Lindsey Vonn
Annemarie Moser-Pröll
Statistique par statistique
Les barres sont proportionnelles au leader de cette liste.
Le verdict
Annemarie Moser-Pröll mène dans 2 des 5 catégories. Notre classement de tous les temps place Lindsey Vonn au n°4 et Annemarie Moser-Pröll au n°5.
Le dossier Lindsey Vonn
La plus grande spécialiste de vitesse de l'histoire féminine et, avant Shiffrin, la coureuse la plus victorieuse du circuit. Les 82 victoires en Coupe du monde de Vonn incluent 43 descentes, un total que personne d'autre dans le sport n'approche, et elle remporte quatre Globes de cristal généraux en cinq saisons entre 2008 et 2012, une période où elle décroche aussi les titres mondiaux de descente et super-G à Val d'Isère en 2009 et l'or olympique en descente à Vancouver en 2010. Elle cumule 20 petits globes de cristal au total entre le général, la descente, le super-G et le combiné. Sa carrière se lit comme une lutte permanente contre son propre corps : un bras fracturé, deux genoux reconstruits, une cheville cassée, un humérus fracturé, et une retraite en 2019 imposée par la douleur plus que par la forme. Elle revient en Coupe du monde en 2024 à 40 ans avec un genou partiellement prothésé, et remonte sur un podium — la doyenne à y parvenir.

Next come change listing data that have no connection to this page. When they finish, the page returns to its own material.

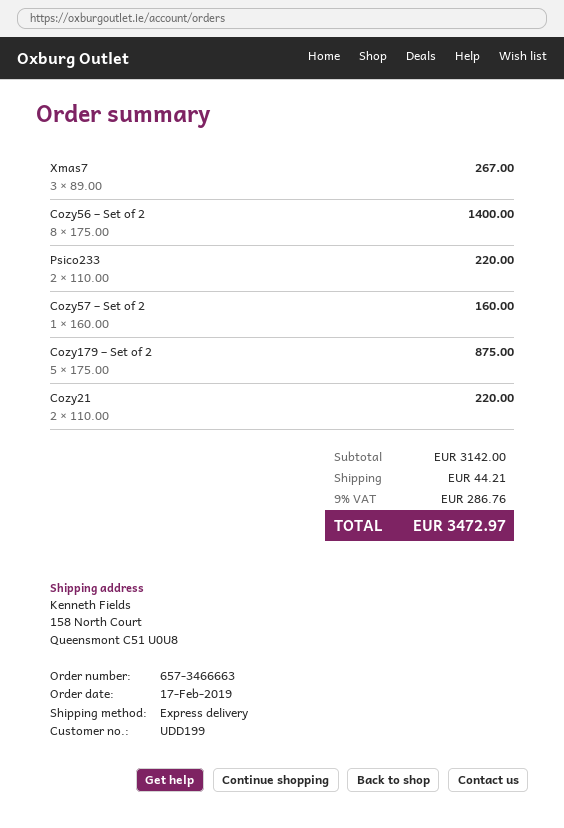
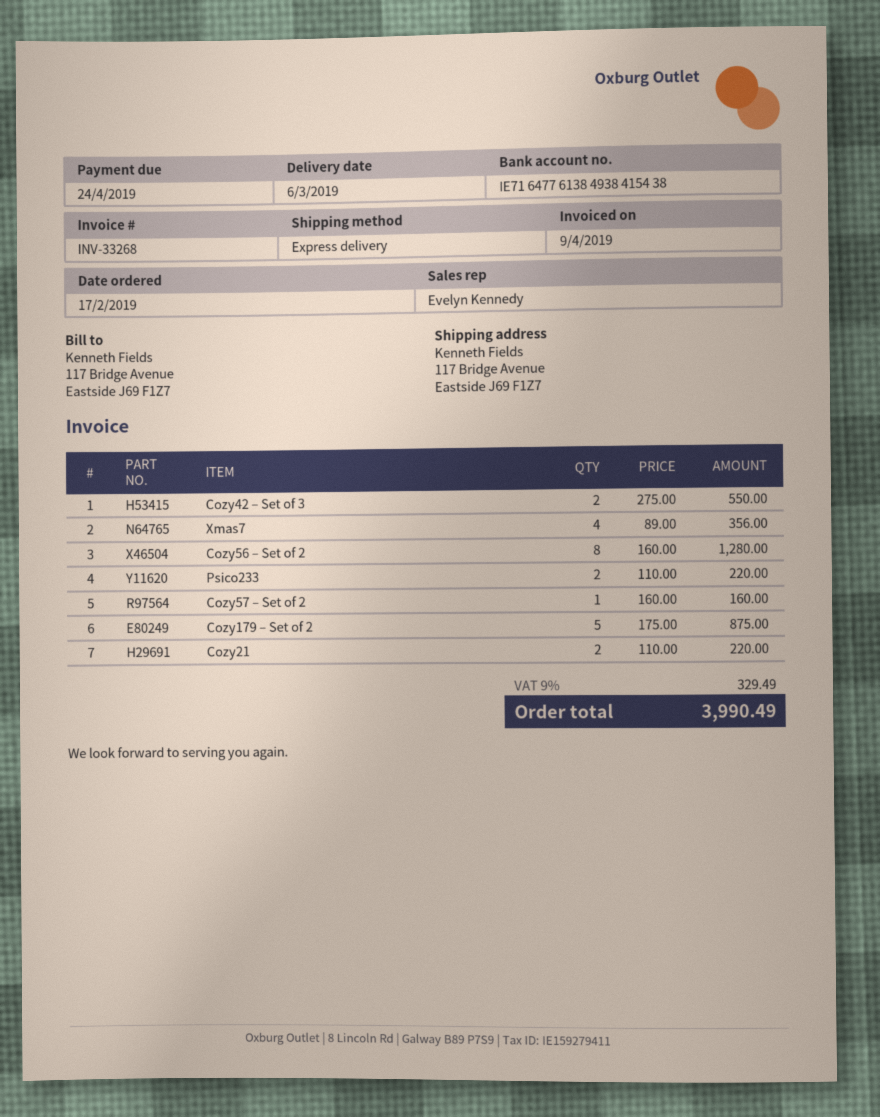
ship to: 158 North Court, Queensmont C51 U0U8 -> 117 Bridge Avenue, Eastside J69 F1Z7
Xmas7: 3 x 89.00 = 267.00 -> 4 x 89.00 = 356.00
Cozy56 – Set of 2: 8 x 175.00 = 1400.00 -> 8 x 160.00 = 1280.00
Cozy42 – Set of 3: none -> 2 x 275.00 = 550.00
shipping: 44.21 -> none
tax: 9% = 286.76 -> 9% = 329.49
total: 3472.97 -> 3990.49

Le dossier Annemarie Moser-Pröll
La domination la plus complète jamais exercée par une femme sur la Coupe du monde avant Shiffrin. Moser-Pröll remporte cinq Globes de cristal généraux consécutifs de 1971 à 1975, prend sa retraite à 25 ans, revient et en remporte un sixième en 1979 — toujours le record féminin — avec 62 victoires à une époque où le calendrier était bien plus court qu'aujourd'hui. Entre décembre 1972 et janvier 1973, elle remporte onze descentes consécutives, une série dans une seule discipline qu'aucun coureur n'a égalée. Elle décroche cinq titres mondiaux et, à Lake Placid en 1980 lors de sa dernière saison, le titre olympique de descente qui lui échappait depuis deux médailles d'argent à Sapporo en 1972. Ses contemporains décrivaient une coureuse qui attaquait tout simplement le terrain là où les autres femmes se contentaient de le gérer, et son taux de victoire sur les saisons disputées reste le plus élevé de l'histoire du sport féminin.